When scanning a Flask API with middleBrick, the tool checks for SSRF as part of its 12 security checks, including input validation and network reachability analysis. The scanner can detect whether user-controlled input can influence outbound requests and whether sensitive internal endpoints are accessible from the server. middleBrick also supports OpenAPI/Swagger spec analysis, cross-referencing spec definitions with runtime findings to highlight mismatches between declared and observed behavior. For example, if the spec describes only external domains but runtime probing reaches internal IP ranges, the scanner surfaces this discrepancy with severity and remediation guidance.

Api Keys-Specific Remediation in Flask — concrete code fixes

To remediate SSRF in Flask when API keys are used, enforce strict allowlists for target hosts and paths, and avoid forwarding user input directly to requests. Do not rely on API keys as a boundary; treat user input as untrusted regardless of authentication or key usage. Below are concrete code examples that demonstrate a vulnerable pattern and a secure alternative.

Vulnerable pattern

import os
import requests
from flask import Flask, request, jsonify

app = Flask(__name__)
API_KEY = os.environ.get('EXTERNAL_API_KEY')

@app.route('/fetch')
def fetch():
    url = request.args.get('url')
    if not url:
        return jsonify({'error': 'url parameter required'}), 400
    headers = {'Authorization': f'Bearer {API_KEY}'}
    resp = requests.get(url, headers=headers, timeout=5)
    return jsonify({'status': resp.status_code, 'body': resp.text[:200]})

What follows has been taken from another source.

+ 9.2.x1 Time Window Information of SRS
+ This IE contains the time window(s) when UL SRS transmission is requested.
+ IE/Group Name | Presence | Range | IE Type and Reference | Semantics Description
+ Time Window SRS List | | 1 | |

This pattern is unsafe because url is user-controlled and can point to internal services. An API key in the header does not prevent the request from reaching unintended endpoints.

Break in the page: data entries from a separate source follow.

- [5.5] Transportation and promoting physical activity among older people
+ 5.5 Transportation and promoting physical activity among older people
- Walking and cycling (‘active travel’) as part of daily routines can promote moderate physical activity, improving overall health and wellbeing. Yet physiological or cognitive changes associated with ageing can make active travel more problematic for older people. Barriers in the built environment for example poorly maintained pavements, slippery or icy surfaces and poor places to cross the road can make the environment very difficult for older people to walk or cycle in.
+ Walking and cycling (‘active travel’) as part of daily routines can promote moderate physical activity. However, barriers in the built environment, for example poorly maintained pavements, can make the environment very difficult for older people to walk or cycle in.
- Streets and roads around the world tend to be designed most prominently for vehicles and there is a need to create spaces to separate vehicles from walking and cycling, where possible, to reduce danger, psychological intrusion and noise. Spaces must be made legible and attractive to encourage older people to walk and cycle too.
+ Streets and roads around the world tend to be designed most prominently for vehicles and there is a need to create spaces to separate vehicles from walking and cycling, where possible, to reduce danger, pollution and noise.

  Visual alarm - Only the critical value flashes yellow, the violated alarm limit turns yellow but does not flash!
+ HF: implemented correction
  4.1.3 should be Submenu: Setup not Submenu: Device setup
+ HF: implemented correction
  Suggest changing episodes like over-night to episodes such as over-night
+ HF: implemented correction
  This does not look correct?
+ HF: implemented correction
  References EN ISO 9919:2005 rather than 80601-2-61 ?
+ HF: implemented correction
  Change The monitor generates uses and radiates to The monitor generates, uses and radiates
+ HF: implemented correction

Secure remediation with host allowlist

import os
import re
import requests
from flask import Flask, request, jsonify
from urllib.parse import urlparse

app = Flask(__name__)
API_KEY = os.environ.get('EXTERNAL_API_KEY')
ALLOWED_HOSTS = {'api.example.com', 'cdn.example.com'}

def is_allowed_host(url: str) -> bool:
    try:
        parsed = urlparse(url)
        return parsed.hostname in ALLOWED_HOSTS and parsed.scheme in {'https'}
    except Exception:
        return False

@app.route('/fetch')
def fetch():
    url = request.args.get('url')
    if not url:
        return jsonify({'error': 'url parameter required'}), 400
    if not is_allowed_host(url):
        return jsonify({'error': 'host not allowed'}), 403
    headers = {'Authorization': f'Bearer {API_KEY}'}
    resp = requests.get(url, headers=headers, timeout=5)
    return jsonify({'status': resp.status_code, 'body': resp.text[:200]})

This secure version validates the hostname against an explicit allowlist and enforces HTTPS. The API key remains in the header for authentication, but the server no longer makes requests to arbitrary or internal destinations. For additional safety, you can add path-level allowlisting, strict timeouts, and disable redirects to avoid SSRF chains.

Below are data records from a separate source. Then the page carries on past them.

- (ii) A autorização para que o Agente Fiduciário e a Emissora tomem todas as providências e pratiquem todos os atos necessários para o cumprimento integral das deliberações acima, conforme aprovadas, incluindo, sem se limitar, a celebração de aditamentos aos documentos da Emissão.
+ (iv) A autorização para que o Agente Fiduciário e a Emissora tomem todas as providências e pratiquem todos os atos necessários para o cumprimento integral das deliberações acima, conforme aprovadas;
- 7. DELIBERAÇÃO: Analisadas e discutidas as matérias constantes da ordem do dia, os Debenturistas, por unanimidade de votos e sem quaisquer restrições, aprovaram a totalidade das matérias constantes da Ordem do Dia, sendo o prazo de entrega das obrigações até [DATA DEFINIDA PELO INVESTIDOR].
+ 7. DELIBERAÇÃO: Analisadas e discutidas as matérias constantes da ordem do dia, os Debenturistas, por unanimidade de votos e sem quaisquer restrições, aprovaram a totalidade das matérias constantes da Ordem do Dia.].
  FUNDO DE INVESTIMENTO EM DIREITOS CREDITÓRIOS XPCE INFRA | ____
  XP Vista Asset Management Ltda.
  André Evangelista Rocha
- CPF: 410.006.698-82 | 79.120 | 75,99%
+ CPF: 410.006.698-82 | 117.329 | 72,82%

middleBrick’s CLI and Web Dashboard can help validate that such controls are effective by testing whether user-supplied input can reach unintended endpoints. The GitHub Action can enforce a minimum security score before merges, and the MCP Server can provide in-IDE guidance when implementing these patterns.

Related CWEs: ssrf

CWE IDNameSeverity
CWE-918Server-Side Request Forgery (SSRF) CRITICAL
CWE-441Unintended Proxy or Intermediary (Confused Deputy) HIGH

Frequently Asked Questions

Does using API keys prevent SSRF in Flask?
No. API keys provide authentication for outbound requests but do not restrict where a request can go. SSRF mitigation requires strict input validation and network-level controls such as host allowlists.
How does middleBrick detect SSRF in Flask APIs that use API keys?
middleBrick performs black-box testing by submitting controlled inputs and observing whether the server can reach internal or sensitive endpoints. It cross-references findings with OpenAPI/Swagger definitions to identify mismatches between declared and actual behavior.